In a recent case at the High Court, the physical location of a web server has been used to define the country of "transmission". In the preliminary ruling, the Court said "making available" content takes place where the server is located, and it does not matter if use of the material only takes place somewhere else.

Also this month Nominet, who maintain the register of .uk domain names, has begun a policy review concerning Dealing with Domain Names Used in Connection with Criminal Activity. The initiative is being undertaken jointly with the UK-wide Serious Organised Crime Agency (SOCA). Of course, .uk domain names can be assigned to web sites hosted outside the UK, and the policy is only looking at criminal activities.

The idea is that Nominet should have a contractual right to suspend .uk domains where it has "reasonable grounds to believe" the domains are being used to commit a crime. The suggestion is that "reasonable grounds" is "request from an identified UK Law Enforcement Agency". But a year ago Nominet shut down more than 1,200 web sites selling fake designer goods. Maybe that action had no valid legal basis?

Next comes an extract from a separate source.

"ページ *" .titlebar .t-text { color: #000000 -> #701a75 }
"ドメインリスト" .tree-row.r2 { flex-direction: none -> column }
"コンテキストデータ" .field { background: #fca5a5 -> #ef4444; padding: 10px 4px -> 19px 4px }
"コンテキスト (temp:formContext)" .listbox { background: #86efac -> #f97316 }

The briefing document for Nominet's Issue Group outlines what may need to be discussed, and with whom. The briefing document suggests that action would be taken by the registrars first, rather than by Nominet, requiring changes to the Registrar Agreement, and presumably agreements between registrars and their clients. Not all registrars are themselves located in the UK.

I suspect the degree of evidence required will be one of the topics discussed—especially in the light of the granting of a judicial review of the Digital Economy Act 2010 to BT and Talk Talk. I can imagine copyright owners seeing Nominet's process as a relatively simple way to close down .uk sites, but other reasons might include operating without a suitable licence (e.g. from the FSA or OFT), operating a cartel, breach of an ICO enforcement notice, or content relating to child pornography, incitement to racial hatred or the promotion of terrorism. Whilst I don't think we'll see web sites being shut down because they don't comply with accessibility requirements (e.g. Equality Act 2010, Disability Discrimination Act 2005), it does make you wonder if the process could be used to close web sites infected with, or spreading, malware. The Computer Misuse Act 1990 outlines criminal misuse offences:

• Unauthorised access to computer material.
• Unauthorised access with intent to commit or facilitate commission of further offences.
• Unauthorised acts with intent to impair, or with recklessness as to impairing, operation of computer, etc.
• Making, supplying or obtaining articles for use in one of the above offences.

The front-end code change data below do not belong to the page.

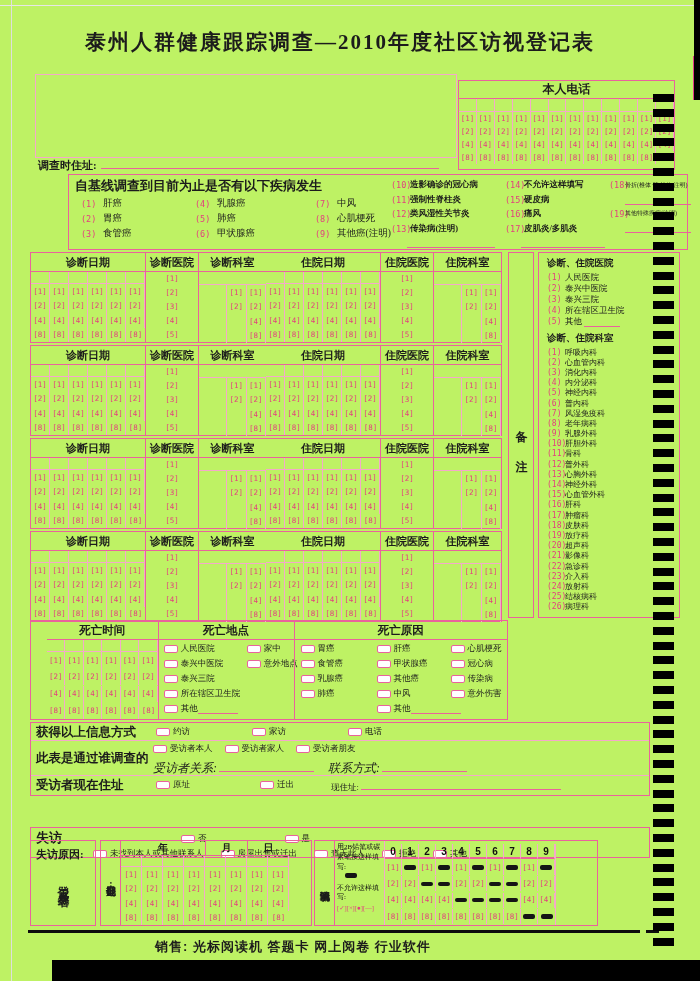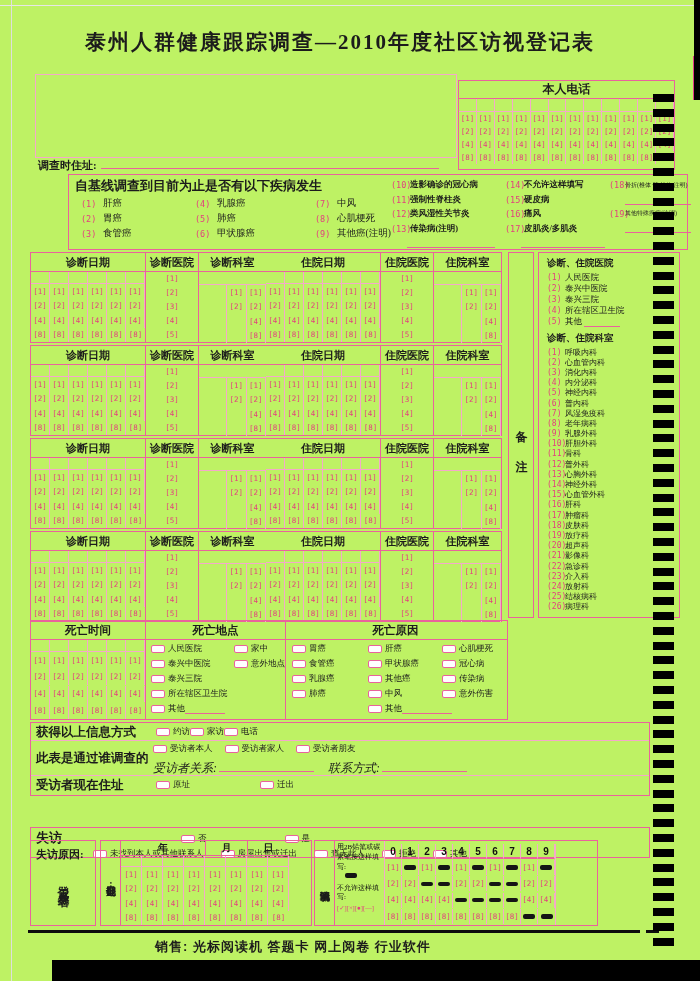"死亡时间" #sec-death { padding-left: none -> 16px }
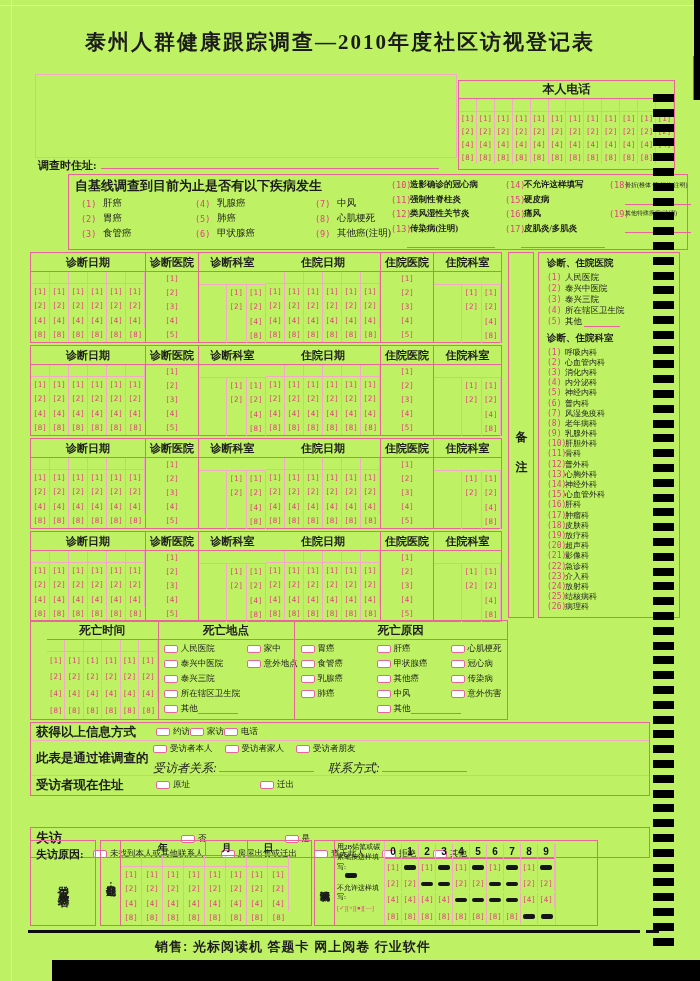"约访" .r1 .hchecks { gap: none -> 62px }
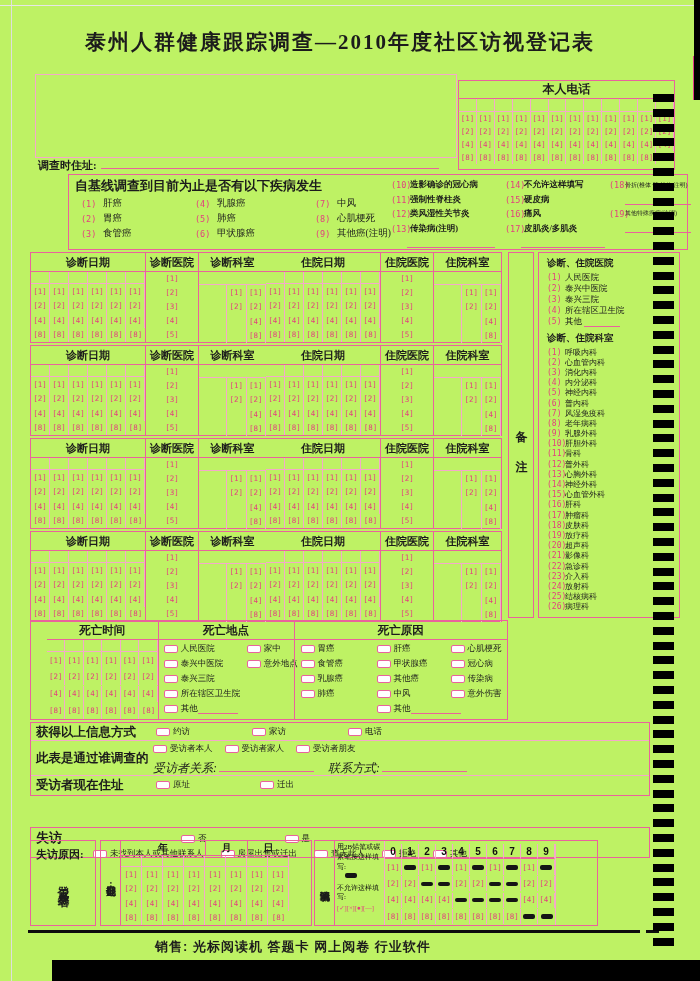"现住址:" div.fields { html: none -> <div> <span>现住址:</span><span></span> </div> }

Web sites that transmit malware (including "crimeware") to their users, due to weaknesses in their design, could be considered to be contravening the Computer Misuse Act, and thus liable to having their .uk domains suspended. And most web sites with malicious code are legitimate sites (for their intended purpose). Putting to one side that web site owners ought to be taking care of their visitors, that's quite a business risk.

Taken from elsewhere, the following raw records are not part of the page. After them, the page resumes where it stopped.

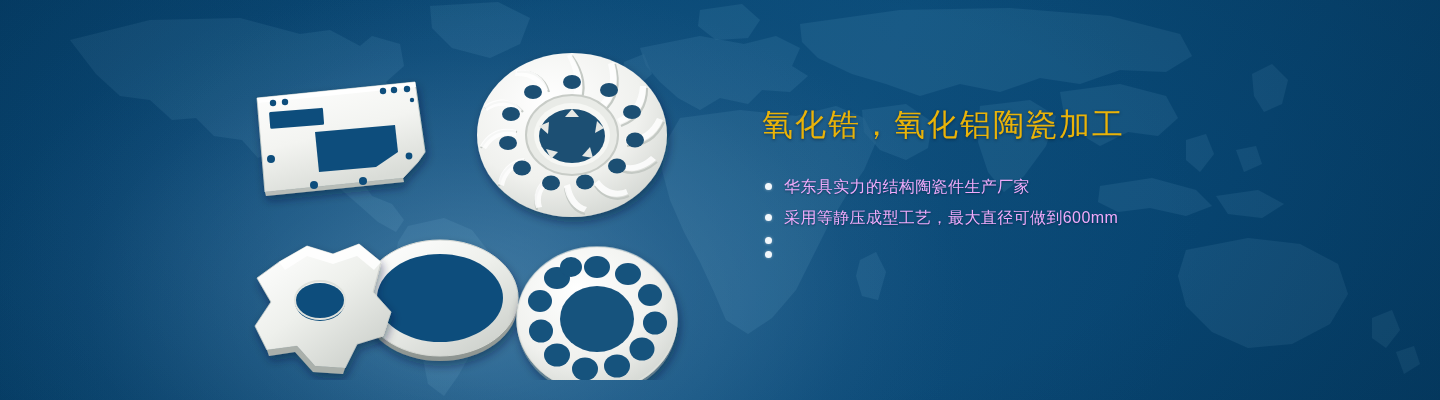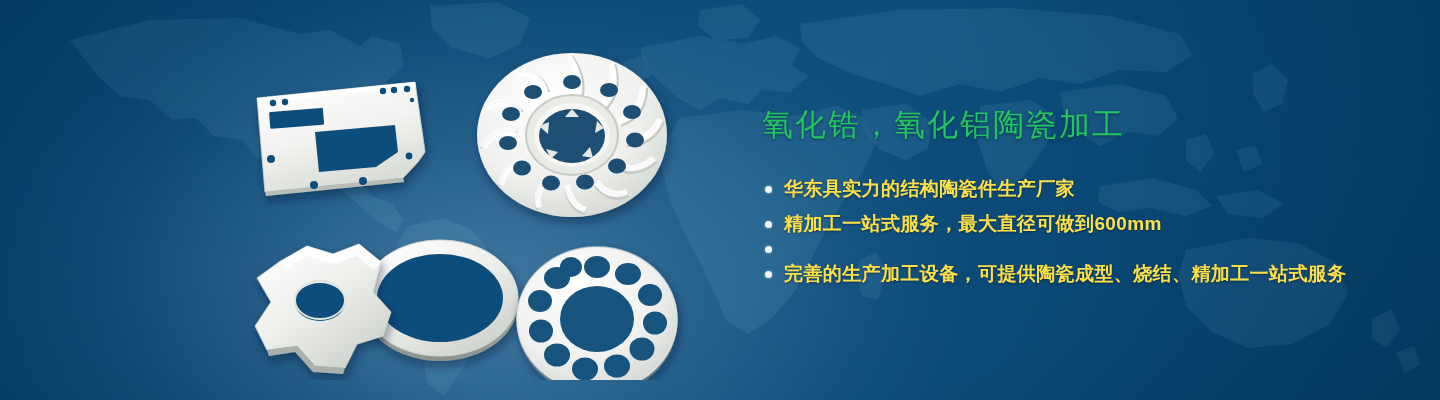"氧化锆，氧化铝陶瓷加工" .headline { color: #22c55e -> #eab308 }
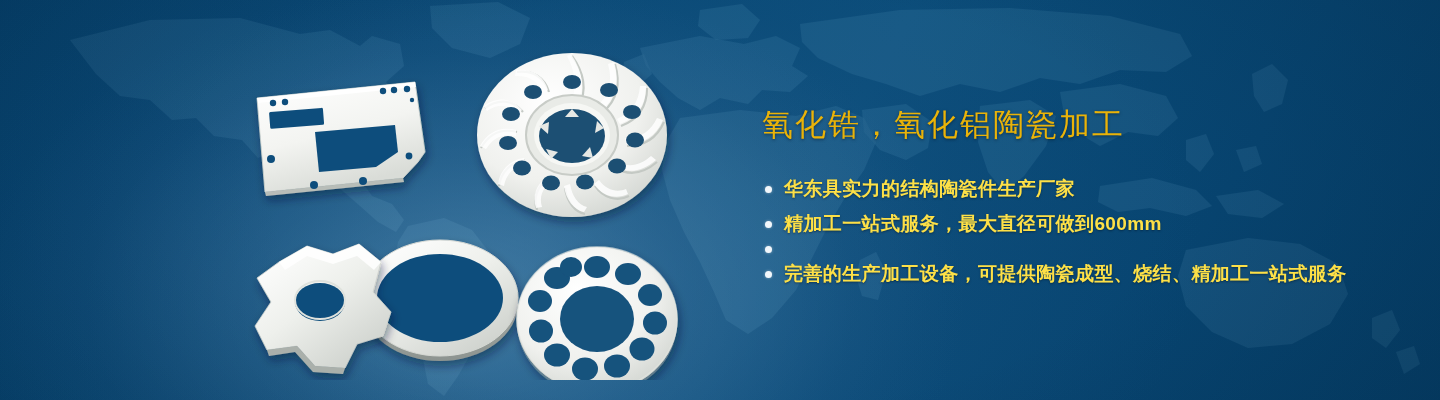"华东具实力的结构陶瓷件生产厂家" .bullet-text { color: #fde047 -> #f0abfc; font-size: 19px -> 16px; font-weight: bold -> none }
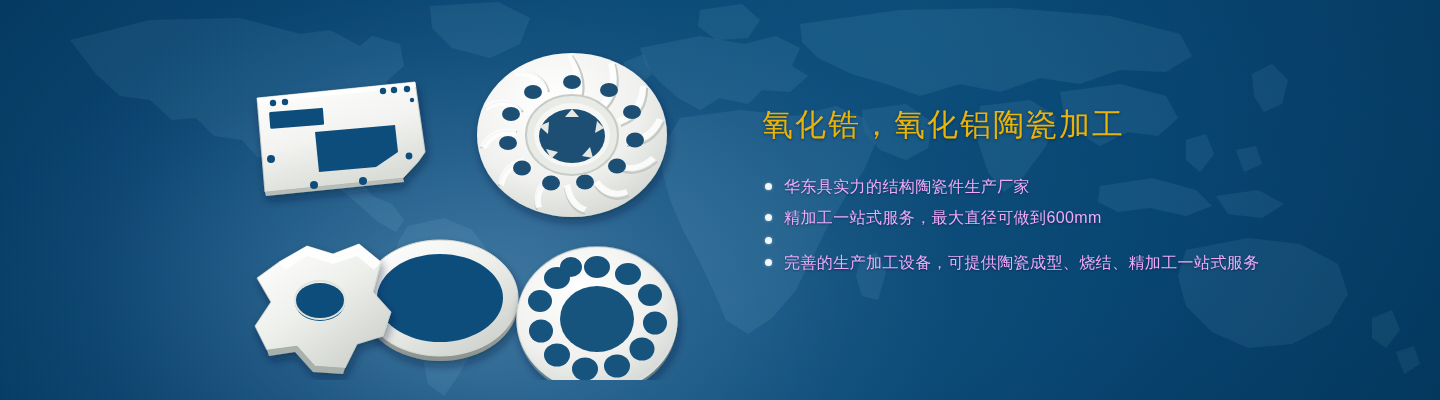"精加工一站式服务，最大直径可做到600mm" span.bullet-text { text: 精加工一站式服务 -> 采用等静压成型工艺 }
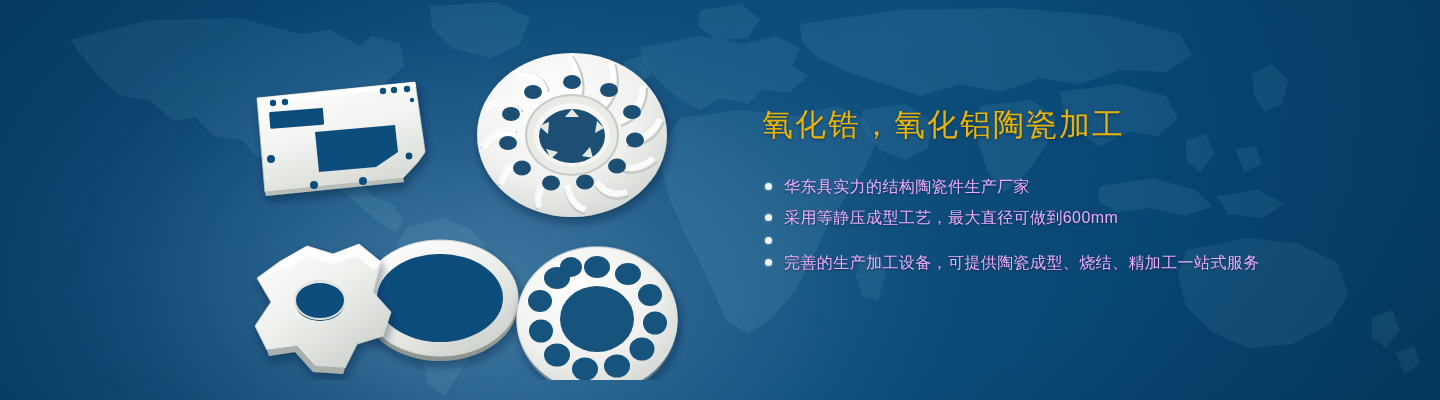"完善的生产加工设备，可提供陶瓷成型、烧结、精加工一站式服务" span.bullet-text { html: <span>完善的生产加工设备，可提供陶瓷成型、烧结、精加工一站式服务</span> -> none }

Simply moving to another .uk domain name will also have to be discouraged. However many UK e-commerce sites choose to use a .com domain, and it's important that similar standards and measures are agreed internationally—otherwise we will simply see sites relocating domain names (and servers?), to less strict jurisdictions offshore.

It certainly seems that knowledge of your web site's geographical properties is increasingly important. Cloud services beware! It will be interesting to see how these issues develop, and whether they will have any effect on where organisations choose to host their web sites and the domain name used.